Background technology
At present, both at home and abroad mainly be divided into four classes for plant evapotranspiration, evaporation from water surface, the direct measurement mechanism that oozes down:
The first kind, lysimeter utilizes the mass balance method to determine that the evapotranspiration amount of each kind of plant reaches milliosmolarity down, for example, used lysimeter in " the novel lysimeter and the application in the hydrologic process research of farmland thereof " of scholar's Liu equality.The lysimeter method generally needs lot of manpower and material resources input and long-time maintenance process, and to sample to plant when measuring, second incubation, growth conditions that can only the approximate simulation protophyte.

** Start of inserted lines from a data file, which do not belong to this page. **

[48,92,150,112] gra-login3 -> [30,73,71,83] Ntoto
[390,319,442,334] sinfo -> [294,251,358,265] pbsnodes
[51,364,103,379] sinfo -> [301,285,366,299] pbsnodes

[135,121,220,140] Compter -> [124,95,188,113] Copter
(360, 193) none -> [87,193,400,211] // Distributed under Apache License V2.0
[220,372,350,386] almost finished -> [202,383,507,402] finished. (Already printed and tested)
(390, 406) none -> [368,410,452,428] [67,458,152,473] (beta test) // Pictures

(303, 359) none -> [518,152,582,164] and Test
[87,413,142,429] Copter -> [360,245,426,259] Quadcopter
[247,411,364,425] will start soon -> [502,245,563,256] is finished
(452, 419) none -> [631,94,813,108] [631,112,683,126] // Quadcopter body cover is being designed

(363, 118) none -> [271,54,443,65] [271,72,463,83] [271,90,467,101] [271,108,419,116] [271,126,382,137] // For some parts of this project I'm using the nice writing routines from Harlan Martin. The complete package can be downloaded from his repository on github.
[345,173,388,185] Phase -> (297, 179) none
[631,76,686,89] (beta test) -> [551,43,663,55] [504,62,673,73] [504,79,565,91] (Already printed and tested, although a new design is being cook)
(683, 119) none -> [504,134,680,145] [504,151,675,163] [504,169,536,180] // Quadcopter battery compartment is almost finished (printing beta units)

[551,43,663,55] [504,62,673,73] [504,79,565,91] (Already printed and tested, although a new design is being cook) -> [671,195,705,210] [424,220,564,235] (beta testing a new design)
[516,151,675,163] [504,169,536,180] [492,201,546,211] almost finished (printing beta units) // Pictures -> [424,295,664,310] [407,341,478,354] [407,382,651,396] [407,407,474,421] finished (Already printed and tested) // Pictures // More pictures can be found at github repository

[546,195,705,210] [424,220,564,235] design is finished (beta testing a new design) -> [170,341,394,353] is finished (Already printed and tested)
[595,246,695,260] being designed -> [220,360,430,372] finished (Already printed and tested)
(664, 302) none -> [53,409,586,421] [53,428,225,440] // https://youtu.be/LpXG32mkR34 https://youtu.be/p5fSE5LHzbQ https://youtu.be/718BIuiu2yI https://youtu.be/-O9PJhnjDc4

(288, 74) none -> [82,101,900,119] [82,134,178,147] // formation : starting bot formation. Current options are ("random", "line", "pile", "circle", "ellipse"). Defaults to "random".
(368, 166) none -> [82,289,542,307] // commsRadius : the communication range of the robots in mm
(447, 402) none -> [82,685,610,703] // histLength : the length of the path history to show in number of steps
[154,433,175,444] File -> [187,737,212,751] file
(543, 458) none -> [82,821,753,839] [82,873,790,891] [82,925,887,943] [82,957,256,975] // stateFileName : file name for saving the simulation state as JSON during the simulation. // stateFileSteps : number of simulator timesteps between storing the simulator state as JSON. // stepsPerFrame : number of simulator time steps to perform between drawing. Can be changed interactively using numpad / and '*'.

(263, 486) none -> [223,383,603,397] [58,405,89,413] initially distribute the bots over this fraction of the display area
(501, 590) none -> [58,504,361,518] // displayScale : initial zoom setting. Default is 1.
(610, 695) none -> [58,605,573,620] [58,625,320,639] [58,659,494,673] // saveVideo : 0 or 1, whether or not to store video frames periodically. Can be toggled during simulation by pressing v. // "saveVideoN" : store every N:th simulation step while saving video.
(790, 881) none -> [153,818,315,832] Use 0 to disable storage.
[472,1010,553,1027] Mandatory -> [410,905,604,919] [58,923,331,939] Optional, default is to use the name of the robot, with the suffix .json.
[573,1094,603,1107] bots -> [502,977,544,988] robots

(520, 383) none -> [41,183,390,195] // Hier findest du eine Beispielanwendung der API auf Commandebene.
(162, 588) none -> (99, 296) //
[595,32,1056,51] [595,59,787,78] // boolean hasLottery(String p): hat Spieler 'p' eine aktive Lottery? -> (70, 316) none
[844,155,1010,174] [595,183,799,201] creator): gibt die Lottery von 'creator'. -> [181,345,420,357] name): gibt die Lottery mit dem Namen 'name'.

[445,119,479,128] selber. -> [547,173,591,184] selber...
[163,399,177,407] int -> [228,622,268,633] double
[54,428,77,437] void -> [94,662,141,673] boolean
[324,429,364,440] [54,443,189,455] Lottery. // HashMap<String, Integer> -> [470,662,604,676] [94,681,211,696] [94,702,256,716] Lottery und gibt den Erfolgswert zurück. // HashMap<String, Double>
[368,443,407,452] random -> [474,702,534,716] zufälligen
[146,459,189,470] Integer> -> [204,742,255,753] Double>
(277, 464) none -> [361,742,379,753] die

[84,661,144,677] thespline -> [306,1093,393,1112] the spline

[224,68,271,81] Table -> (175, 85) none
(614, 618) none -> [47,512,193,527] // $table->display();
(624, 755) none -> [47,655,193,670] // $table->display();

Second class, lisimeter is by the evapotranspiration amount of determining to inquire into them to terrestrial plant lower soil water cut.Can only be that undersaturated plant is measured to the lower soil state, the measurement of hydrophyte evapotranspiration that is in state of saturation for underlying surface be nonsensical.Exist simultaneously and bury the perturbed problem of lisimeter underground the original state plant.
The 3rd class, the pore table, for example SALVADOR SANCHEZ-CARRILLO used the LICOR type LI-1600 pore table of the U.S. in " A simple methodfor estimating water loss by transpiration in wetlands " (a kind of simple and easy method of estimating rising water loss in the wetland).Directly the transpiration rate on plant monolithic blade face is measured by the physical detecting method, based on external imported product, expensive price makes this method be difficult to popularize.Though can accurately determine the transpiration rate of monolithic plant, extend to whole strain plant and determine that the error of unit area plant evapotranspiration amount is bigger.
The 4th class, the plant stem flow system utilizes the water yield of heat balance principle measuring unit time by plant stem, for to influencing isorrheic water surface evaporation, descending milliosmolarity to make measurement, also need be equipped with multiple special sensor.Be mainly external imported product, cost an arm and a leg, be difficult to popularize.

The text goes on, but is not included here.